_What you need to do:_ Write out word for word the lines from the one holding "html: none ->" through the end of the data, and only those lines. Pictures stay out.

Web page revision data
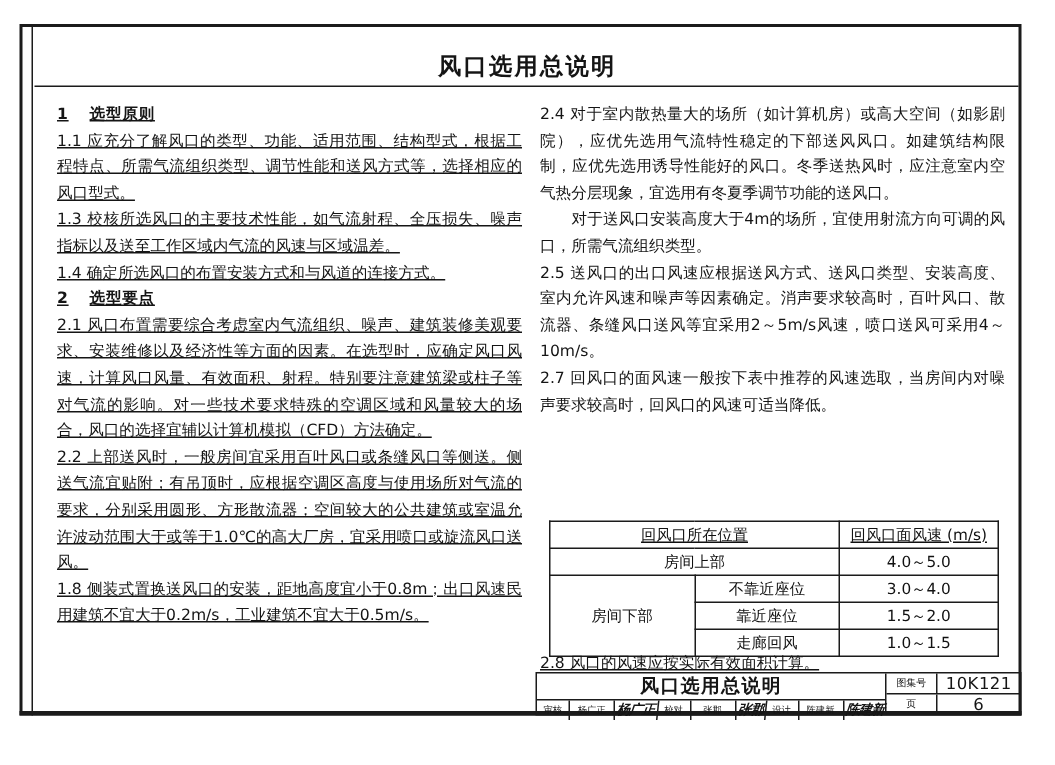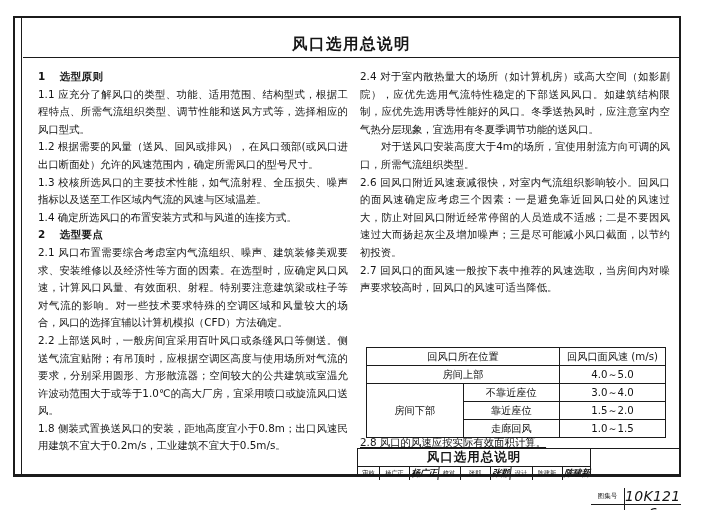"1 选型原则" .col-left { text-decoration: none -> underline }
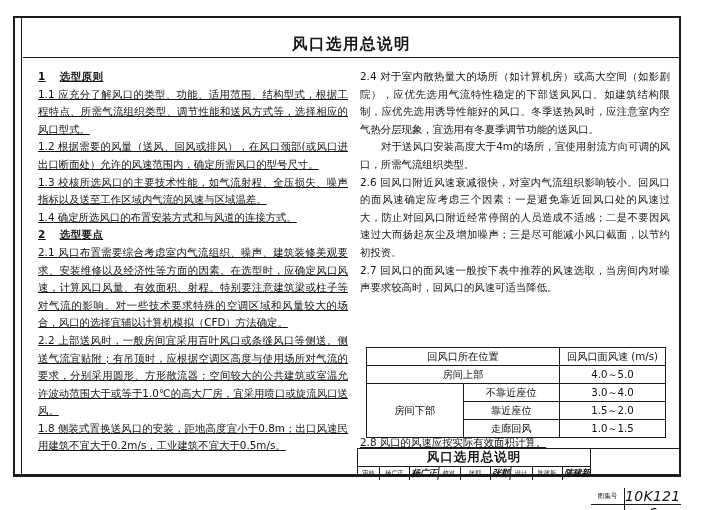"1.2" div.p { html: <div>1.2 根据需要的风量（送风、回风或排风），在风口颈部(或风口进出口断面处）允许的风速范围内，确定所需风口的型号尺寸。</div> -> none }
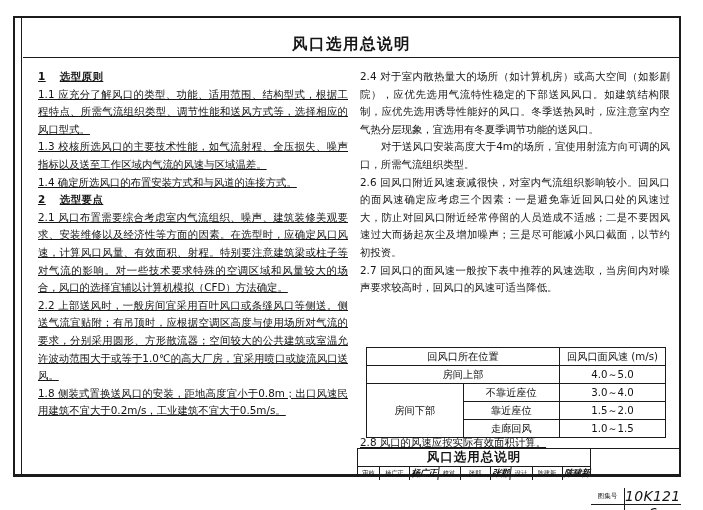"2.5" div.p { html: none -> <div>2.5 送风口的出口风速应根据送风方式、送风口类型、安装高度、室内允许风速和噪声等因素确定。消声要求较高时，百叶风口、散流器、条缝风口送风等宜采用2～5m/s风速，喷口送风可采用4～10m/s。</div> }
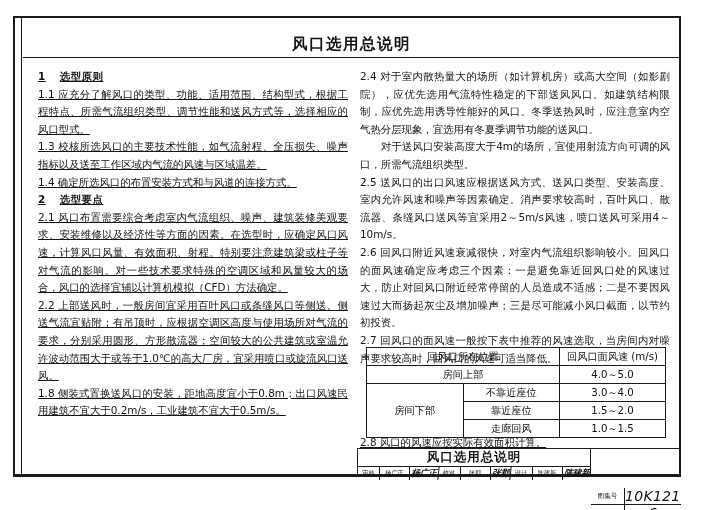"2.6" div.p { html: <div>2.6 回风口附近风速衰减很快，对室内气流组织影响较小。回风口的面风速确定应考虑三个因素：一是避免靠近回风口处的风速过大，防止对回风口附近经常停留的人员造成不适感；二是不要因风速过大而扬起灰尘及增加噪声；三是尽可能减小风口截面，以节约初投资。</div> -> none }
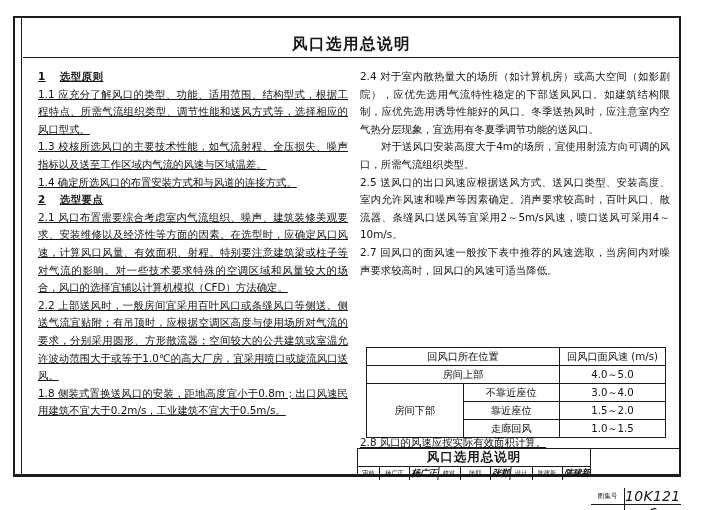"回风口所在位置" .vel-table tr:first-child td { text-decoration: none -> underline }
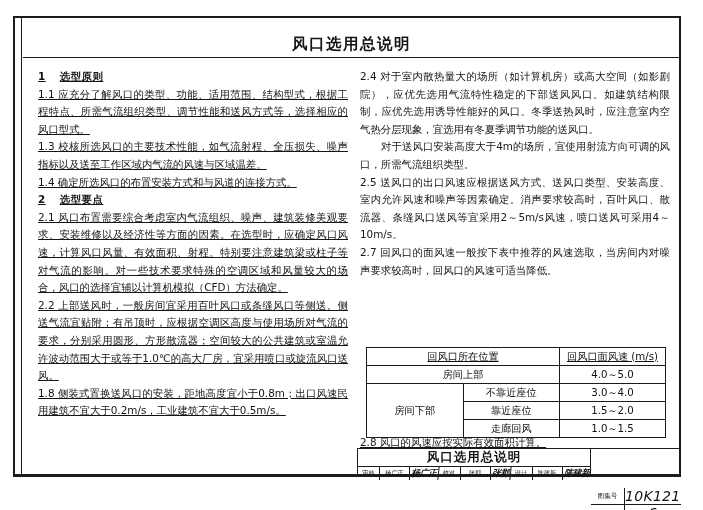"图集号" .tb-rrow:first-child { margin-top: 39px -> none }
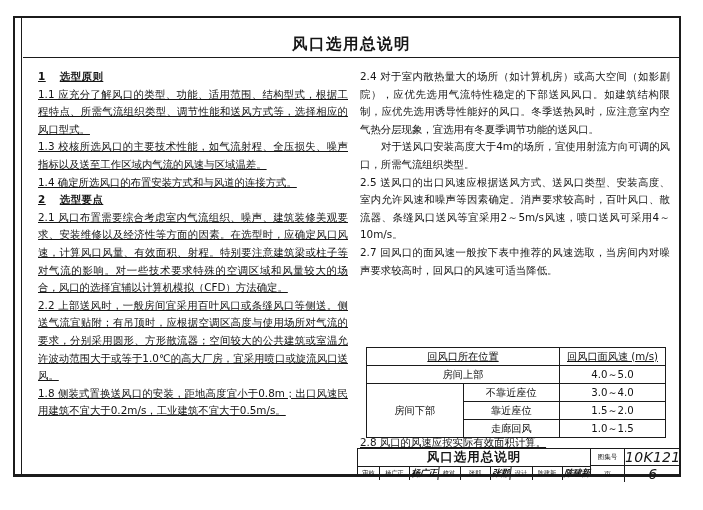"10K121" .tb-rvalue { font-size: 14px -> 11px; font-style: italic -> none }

_Output:_
"2.5" div.p { html: none -> <div>2.5 送风口的出口风速应根据送风方式、送风口类型、安装高度、室内允许风速和噪声等因素确定。消声要求较高时，百叶风口、散流器、条缝风口送风等宜采用2～5m/s风速，喷口送风可采用4～10m/s。</div> }
"2.6" div.p { html: <div>2.6 回风口附近风速衰减很快，对室内气流组织影响较小。回风口的面风速确定应考虑三个因素：一是避免靠近回风口处的风速过大，防止对回风口附近经常停留的人员造成不适感；二是不要因风速过大而扬起灰尘及增加噪声；三是尽可能减小风口截面，以节约初投资。</div> -> none }
"回风口所在位置" .vel-table tr:first-child td { text-decoration: none -> underline }
"图集号" .tb-rrow:first-child { margin-top: 39px -> none }
"10K121" .tb-rvalue { font-size: 14px -> 11px; font-style: italic -> none }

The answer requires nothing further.